About this task: Your task is to return all the entries below exactly, with every picture omitted.

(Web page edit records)
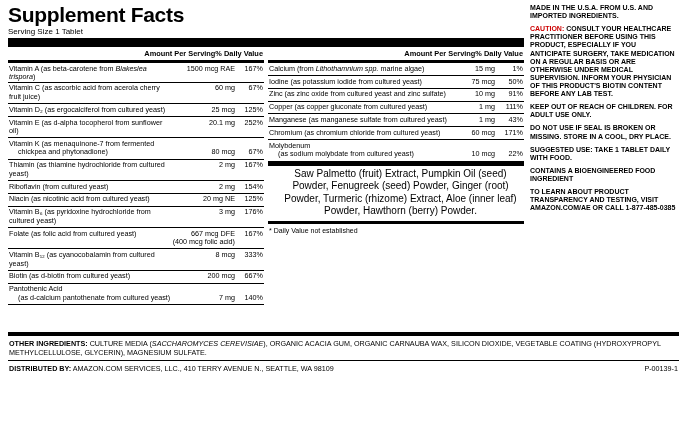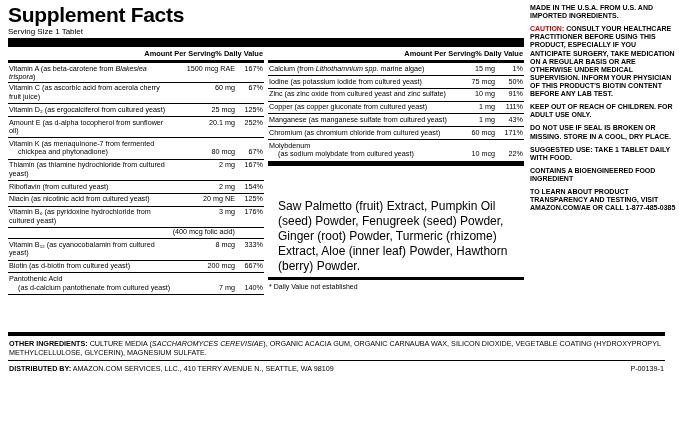--- a/index.html
+++ b/index.html
@@ -20,7 +20,7 @@
     width: 679px;
     height: 379px;
     box-sizing: border-box;
-    padding: 4px 14px 4px 8px;
+    padding: 4px 0 4px 8px;
     display: flex;
     flex-direction: column;
   }

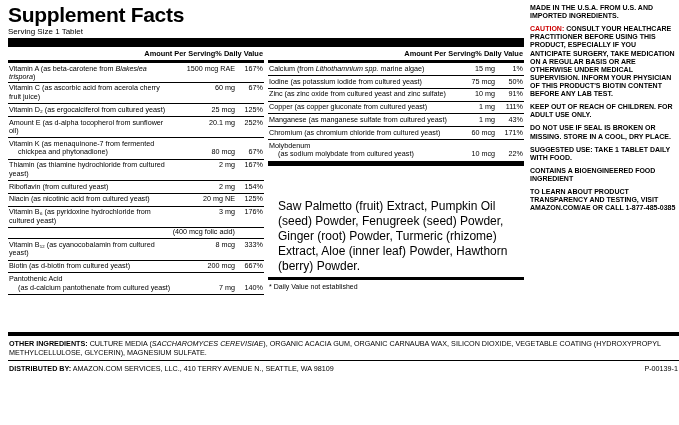--- a/index.html
+++ b/index.html
@@ -207,7 +207,7 @@
               <td class="dv">125%</td>
             </tr>
             <tr>
-              <td class="name">Amount E (as d-alpha tocopherol from sunflower oil)</td>
+              <td class="name">Vitamin E (as d-alpha tocopherol from sunflower oil)</td>
               <td class="amt">20.1 mg</td>
               <td class="dv">252%</td>
             </tr>

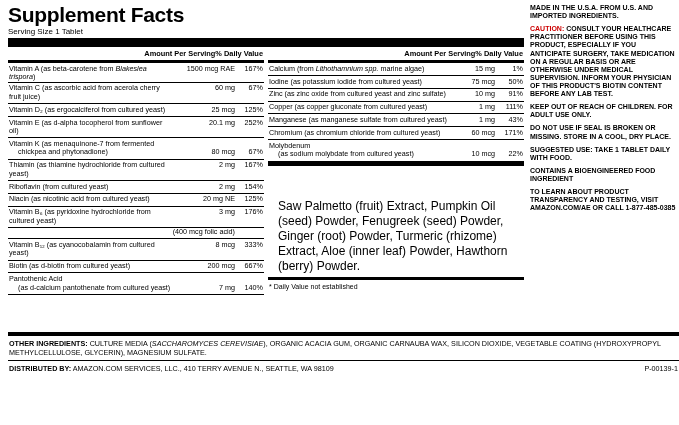--- a/index.html
+++ b/index.html
@@ -121,11 +121,10 @@
     padding: 2.5px 1px 2.5px 1px;
   }
   .botanical-body {
-    font-size: 12px;
+    font-size: 10px;
     line-height: 1.25;
     padding: 2px 1px 3px 10px;
-    text-align: left;
-    margin-top: 31px;
+    text-align: center;
   }
   .footnote {
     font-size: 7px;

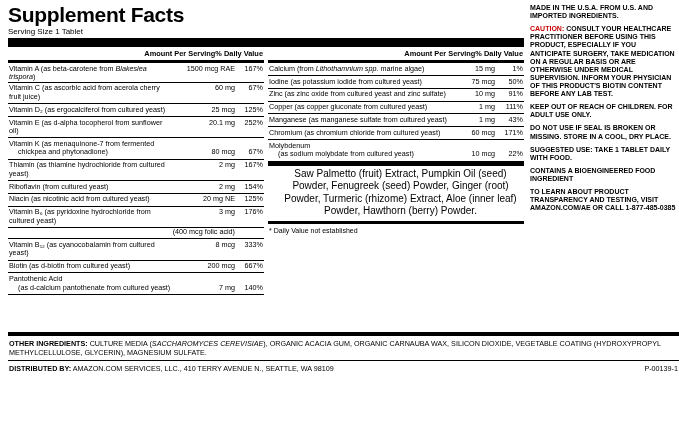--- a/index.html
+++ b/index.html
@@ -240,6 +240,11 @@
               <td class="amt">3 mg</td>
               <td class="dv">176%</td>
             </tr>
+            <tr class="no-rule">
+              <td class="name">Folate (as folic acid from cultured yeast)</td>
+              <td class="amt">667 mcg DFE</td>
+              <td class="dv">167%</td>
+            </tr>
             <tr class="cont">
               <td class="name"></td>
               <td class="amt" style="width:auto">(400 mcg folic acid)</td>

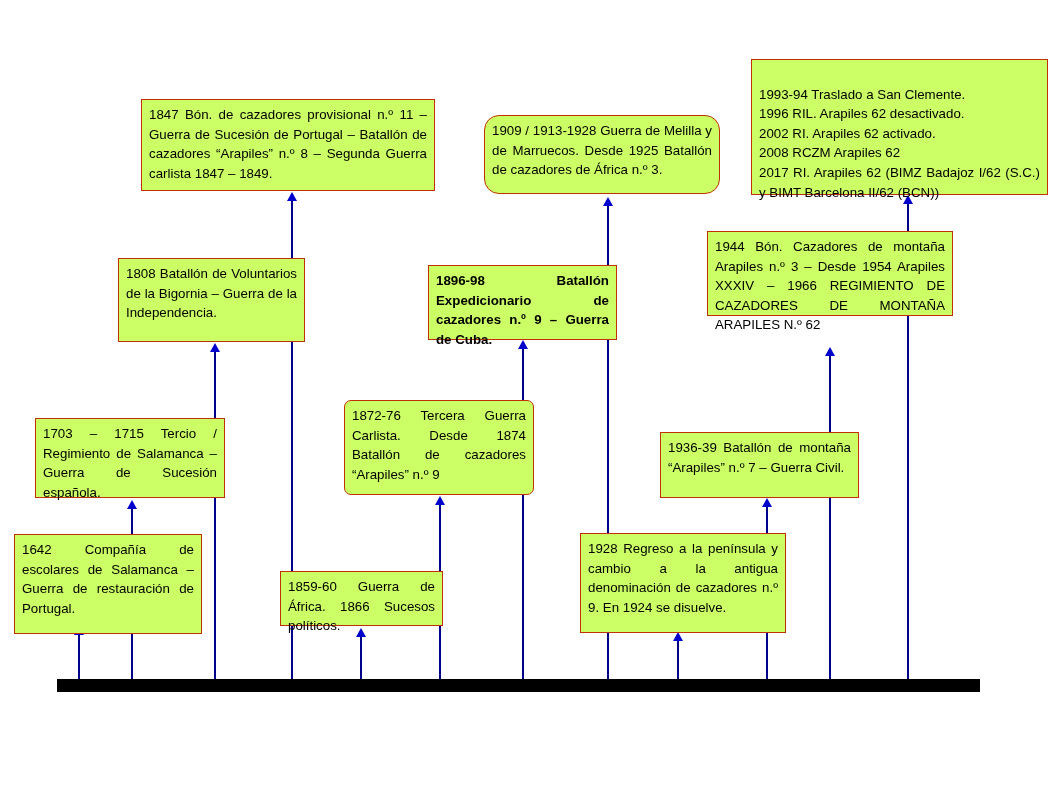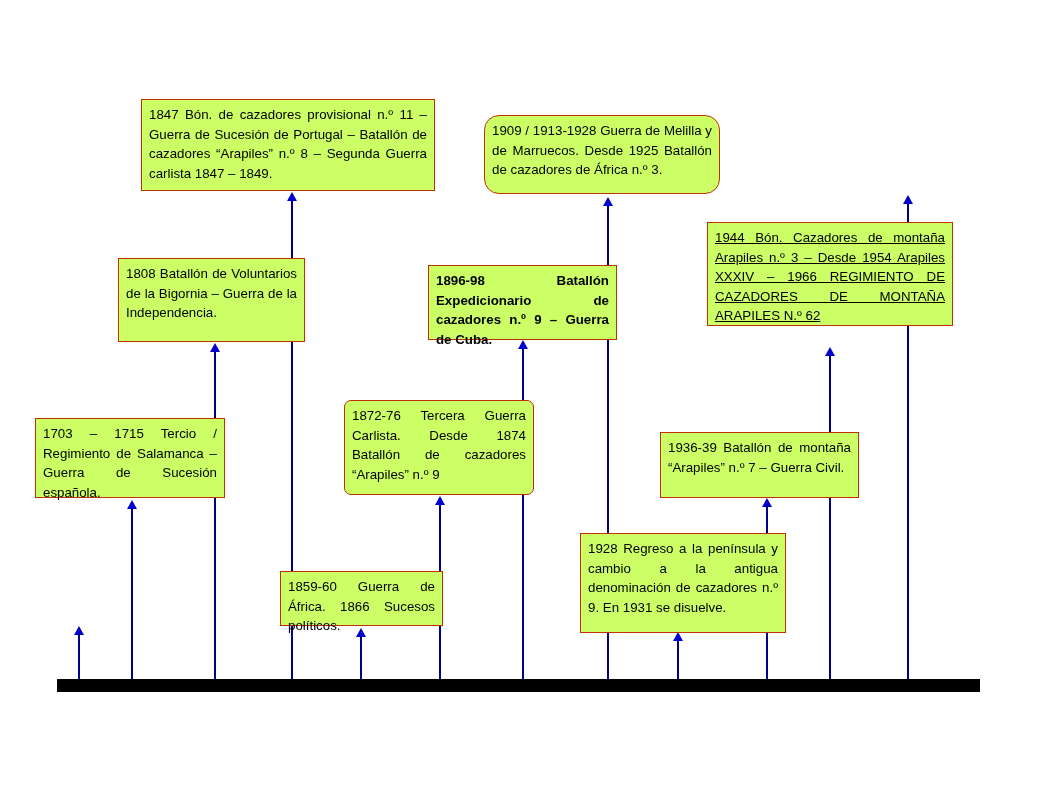--- a/index.html
+++ b/index.html
@@ -149,6 +149,13 @@
     <span class="inner">1944 Bón. Cazadores de montaña Arapiles n.º 3 – Desde 1954 Arapiles XXXIV – 1966 REGIMIENTO DE CAZADORES DE MONTAÑA ARAPILES N.º 62</span>
   </div>
 
+  <div class="box nojustify" style="left:751px; top:59px; width:297px; height:136px; white-space:pre-line; text-align:justify;">
+    <span class="inner">1993-94 Traslado a San Clemente.
+1996 RIL. Arapiles 62 desactivado.
+2002 RI. Arapiles 62 activado.
+2008 RCZM Arapiles 62
+2017 RI. Arapiles 62 (BIMZ Badajoz I/62 (S.C.) y BIMT Barcelona II/62 (BCN))</span>
+  </div>
 
   <div id="timeline-bar"></div>
 

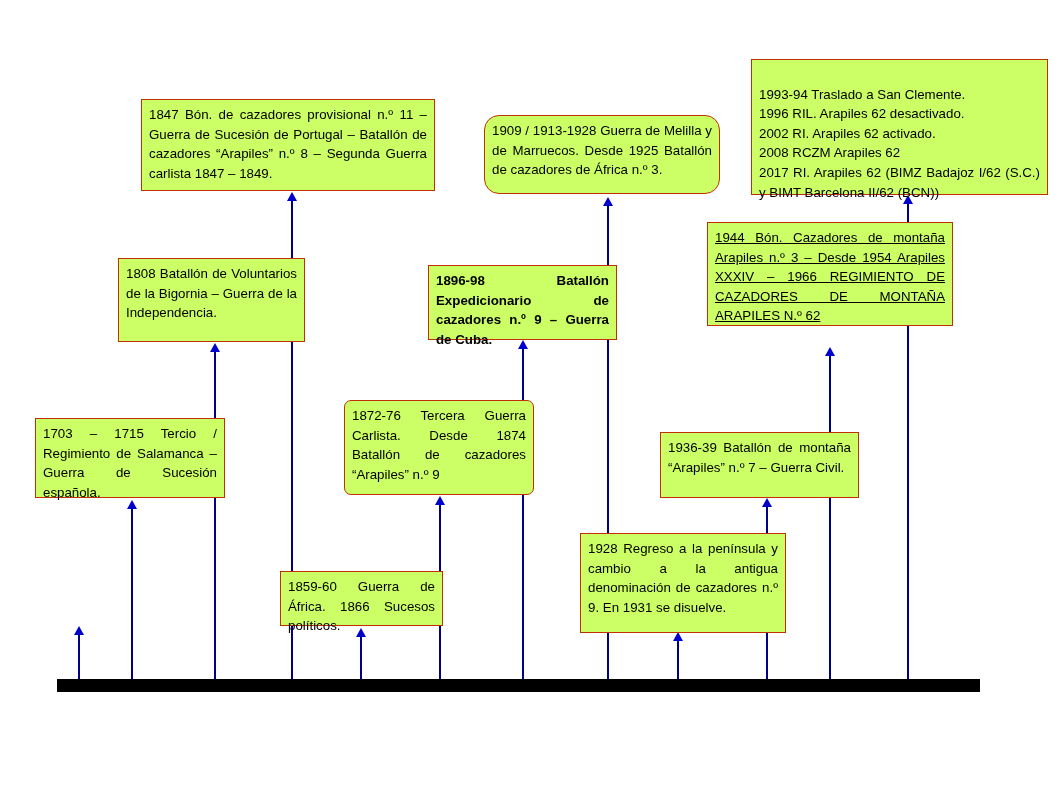--- a/index.html
+++ b/index.html
@@ -145,7 +145,7 @@
     <span class="inner">1936-39 Batallón de montaña “Arapiles” n.º 7 – Guerra Civil.</span>
   </div>
 
-  <div class="box" style="left:707px; top:222px; width:246px; height:104px;text-decoration:underline;">
+  <div class="box" style="left:707px; top:231px; width:246px; height:85px;">
     <span class="inner">1944 Bón. Cazadores de montaña Arapiles n.º 3 – Desde 1954 Arapiles XXXIV – 1966 REGIMIENTO DE CAZADORES DE MONTAÑA ARAPILES N.º 62</span>
   </div>
 

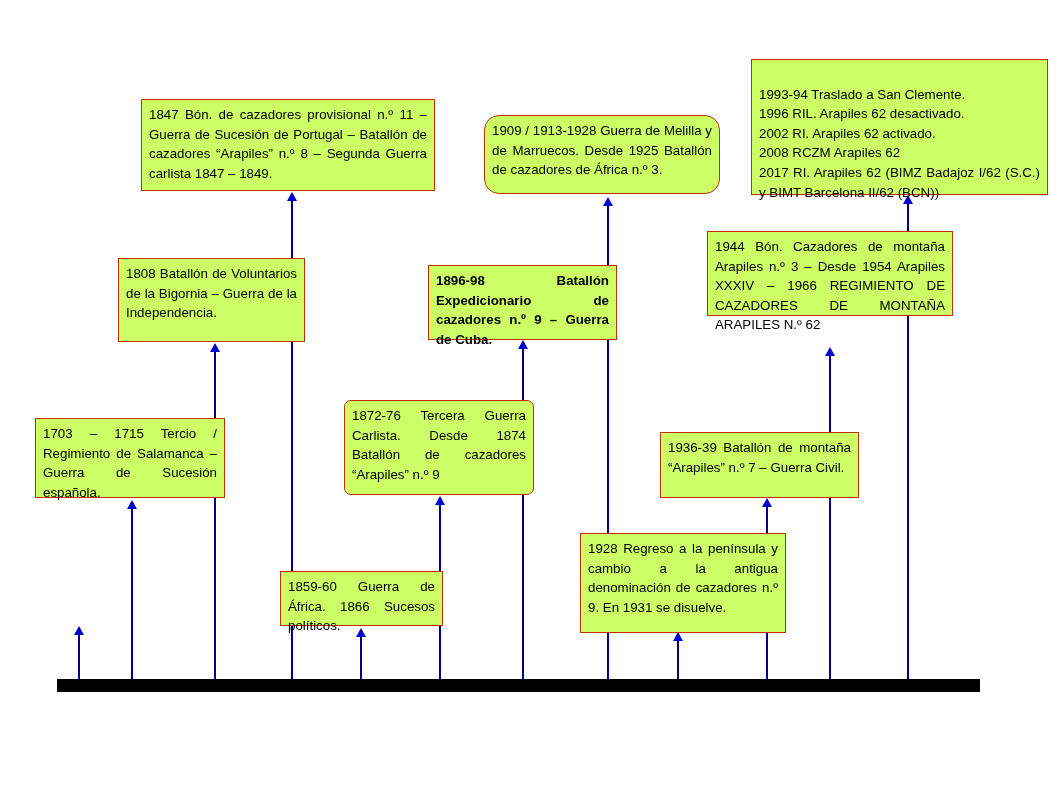--- a/index.html
+++ b/index.html
@@ -108,6 +108,9 @@
   <div class="conn" style="left:907px; top:203px; height:481px;"></div>
   <div class="arrowhead" style="left:903px; top:195px;"></div>
 
+  <div class="box" style="left:14px; top:534px; width:188px; height:100px;">
+    <span class="inner">1642 Compañía de escolares de Salamanca – Guerra de restauración de Portugal.</span>
+  </div>
 
   <div class="box" style="left:35px; top:418px; width:190px; height:80px;">
     <span class="inner">1703 – 1715 Tercio / Regimiento de Salamanca – Guerra de Sucesión española.</span>

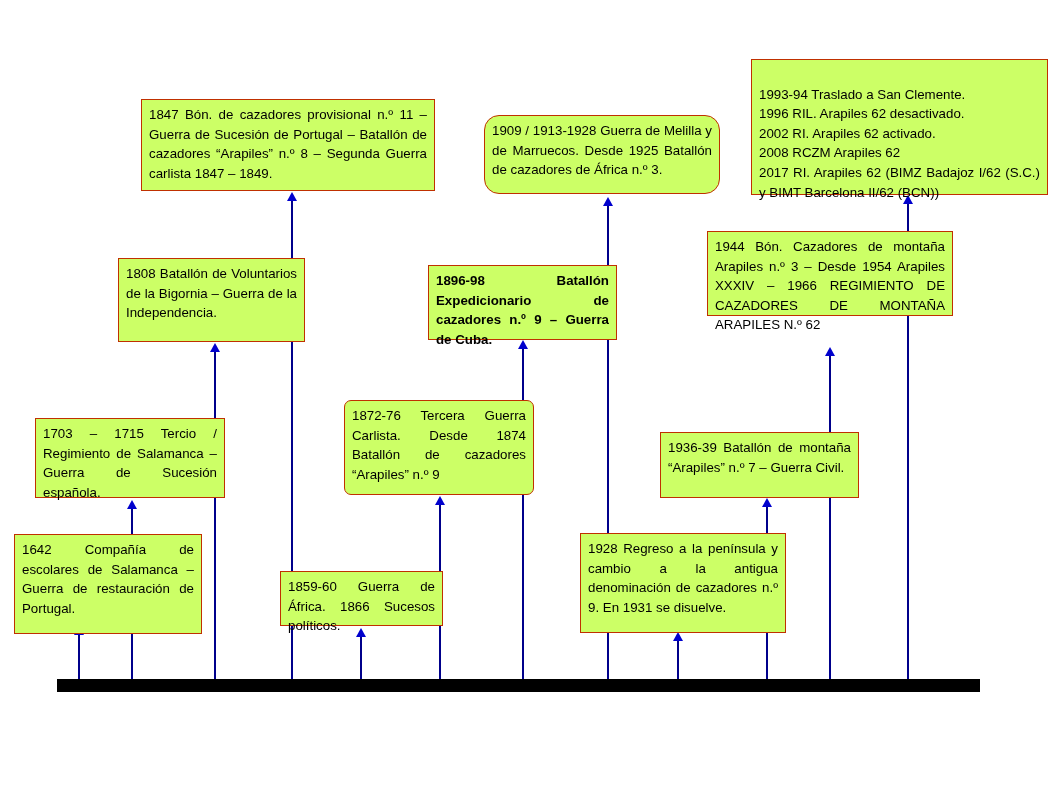--- a/index.html
+++ b/index.html
@@ -141,7 +141,7 @@
   </div>
 
   <div class="box" style="left:580px; top:533px; width:206px; height:100px;">
-    <span class="inner">1928 Regreso a la península y cambio a la antigua denominación de cazadores n.º 9. En 1931 se disuelve.</span>
+    <span class="inner">1928 Regreso a la península y cambio a la antigua denominación de cazadores n.º 9. En 1924 se disuelve.</span>
   </div>
 
   <div class="box" style="left:660px; top:432px; width:199px; height:66px;">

Completed exercise:
--- a/index.html
+++ b/index.html
@@ -20,7 +20,7 @@
     width: 679px;
     height: 379px;
     box-sizing: border-box;
-    padding: 4px 14px 4px 8px;
+    padding: 4px 0 4px 8px;
     display: flex;
     flex-direction: column;
   }

--- a/index.html
+++ b/index.html
@@ -207,7 +207,7 @@
               <td class="dv">125%</td>
             </tr>
             <tr>
-              <td class="name">Amount E (as d-alpha tocopherol from sunflower oil)</td>
+              <td class="name">Vitamin E (as d-alpha tocopherol from sunflower oil)</td>
               <td class="amt">20.1 mg</td>
               <td class="dv">252%</td>
             </tr>

--- a/index.html
+++ b/index.html
@@ -121,11 +121,10 @@
     padding: 2.5px 1px 2.5px 1px;
   }
   .botanical-body {
-    font-size: 12px;
+    font-size: 10px;
     line-height: 1.25;
     padding: 2px 1px 3px 10px;
-    text-align: left;
-    margin-top: 31px;
+    text-align: center;
   }
   .footnote {
     font-size: 7px;

--- a/index.html
+++ b/index.html
@@ -240,6 +240,11 @@
               <td class="amt">3 mg</td>
               <td class="dv">176%</td>
             </tr>
+            <tr class="no-rule">
+              <td class="name">Folate (as folic acid from cultured yeast)</td>
+              <td class="amt">667 mcg DFE</td>
+              <td class="dv">167%</td>
+            </tr>
             <tr class="cont">
               <td class="name"></td>
               <td class="amt" style="width:auto">(400 mcg folic acid)</td>

--- a/index.html
+++ b/index.html
@@ -149,6 +149,13 @@
     <span class="inner">1944 Bón. Cazadores de montaña Arapiles n.º 3 – Desde 1954 Arapiles XXXIV – 1966 REGIMIENTO DE CAZADORES DE MONTAÑA ARAPILES N.º 62</span>
   </div>
 
+  <div class="box nojustify" style="left:751px; top:59px; width:297px; height:136px; white-space:pre-line; text-align:justify;">
+    <span class="inner">1993-94 Traslado a San Clemente.
+1996 RIL. Arapiles 62 desactivado.
+2002 RI. Arapiles 62 activado.
+2008 RCZM Arapiles 62
+2017 RI. Arapiles 62 (BIMZ Badajoz I/62 (S.C.) y BIMT Barcelona II/62 (BCN))</span>
+  </div>
 
   <div id="timeline-bar"></div>
 

--- a/index.html
+++ b/index.html
@@ -145,7 +145,7 @@
     <span class="inner">1936-39 Batallón de montaña “Arapiles” n.º 7 – Guerra Civil.</span>
   </div>
 
-  <div class="box" style="left:707px; top:222px; width:246px; height:104px;text-decoration:underline;">
+  <div class="box" style="left:707px; top:231px; width:246px; height:85px;">
     <span class="inner">1944 Bón. Cazadores de montaña Arapiles n.º 3 – Desde 1954 Arapiles XXXIV – 1966 REGIMIENTO DE CAZADORES DE MONTAÑA ARAPILES N.º 62</span>
   </div>
 

--- a/index.html
+++ b/index.html
@@ -108,6 +108,9 @@
   <div class="conn" style="left:907px; top:203px; height:481px;"></div>
   <div class="arrowhead" style="left:903px; top:195px;"></div>
 
+  <div class="box" style="left:14px; top:534px; width:188px; height:100px;">
+    <span class="inner">1642 Compañía de escolares de Salamanca – Guerra de restauración de Portugal.</span>
+  </div>
 
   <div class="box" style="left:35px; top:418px; width:190px; height:80px;">
     <span class="inner">1703 – 1715 Tercio / Regimiento de Salamanca – Guerra de Sucesión española.</span>

--- a/index.html
+++ b/index.html
@@ -141,7 +141,7 @@
   </div>
 
   <div class="box" style="left:580px; top:533px; width:206px; height:100px;">
-    <span class="inner">1928 Regreso a la península y cambio a la antigua denominación de cazadores n.º 9. En 1931 se disuelve.</span>
+    <span class="inner">1928 Regreso a la península y cambio a la antigua denominación de cazadores n.º 9. En 1924 se disuelve.</span>
   </div>
 
   <div class="box" style="left:660px; top:432px; width:199px; height:66px;">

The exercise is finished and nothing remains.